Data for this exercise section start

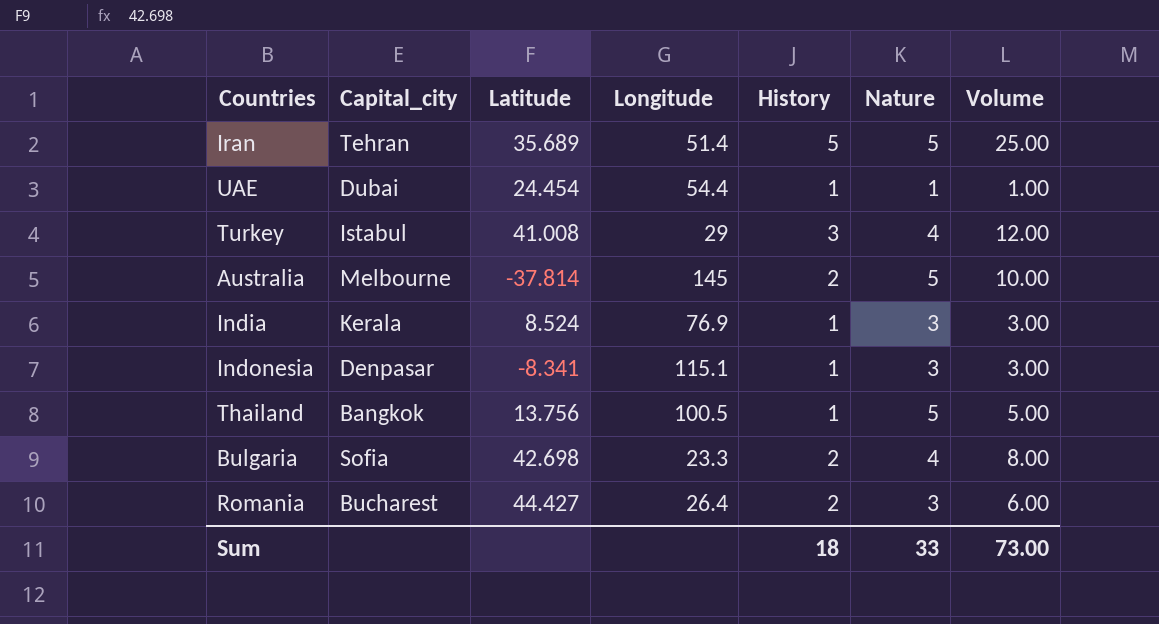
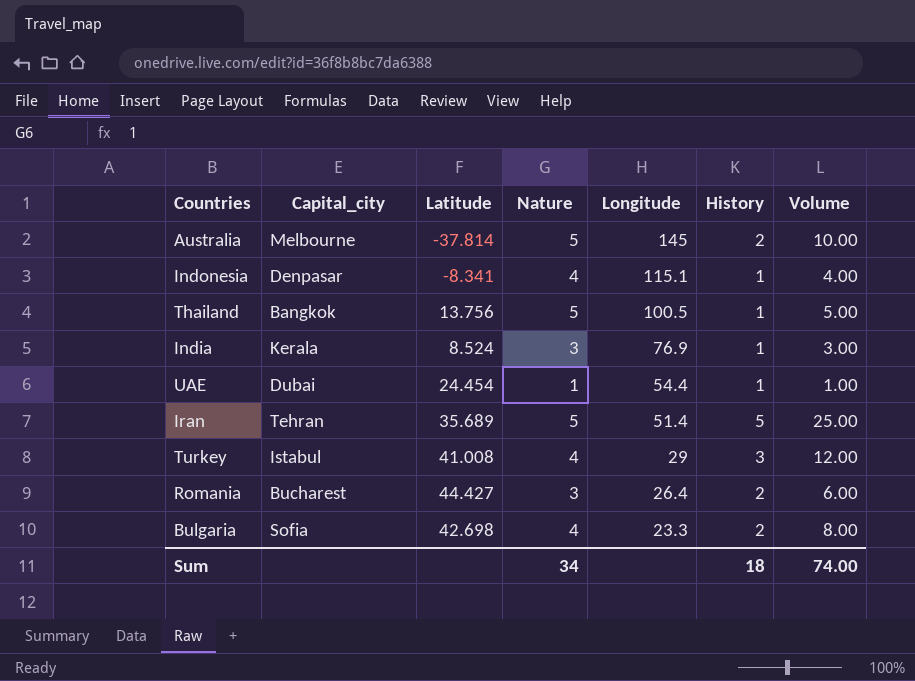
row order: none -> Longitude descending
column Nature | position: 6 -> 4
Indonesia | Nature: 3 -> 4
Indonesia | Volume: 3.00 -> 4.00
Sum | Nature: 33 -> 34
Sum | Volume: 73.00 -> 74.00

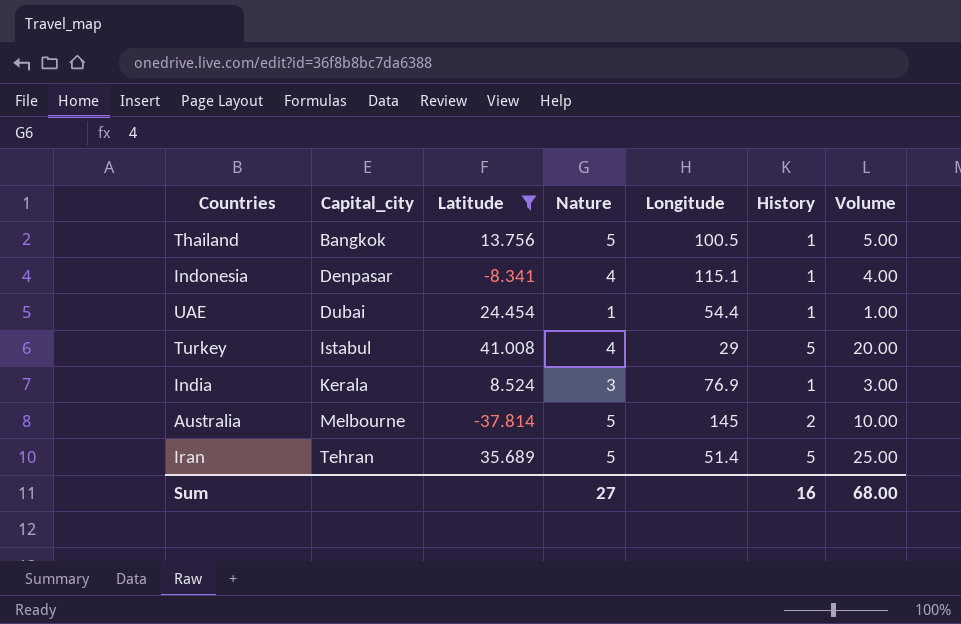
filter: none -> Latitude <= 41.008
row order: Longitude descending -> Capital_city ascending
Turkey | History: 3 -> 5
Turkey | Volume: 12.00 -> 20.00
Sum | Nature: 34 -> 27
Sum | History: 18 -> 16
Sum | Volume: 74.00 -> 68.00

Data for this exercise section end

Beginning with the line above that has "Sum | Nature: 33 -> 34" and going on through the line that has "Sum | History: 18 -> 16", retype every line exactly and add nothing else; drop the pictures.

• _Answer box_
Sum | Nature: 33 -> 34
Sum | Volume: 73.00 -> 74.00

filter: none -> Latitude <= 41.008
row order: Longitude descending -> Capital_city ascending
Turkey | History: 3 -> 5
Turkey | Volume: 12.00 -> 20.00
Sum | Nature: 34 -> 27
Sum | History: 18 -> 16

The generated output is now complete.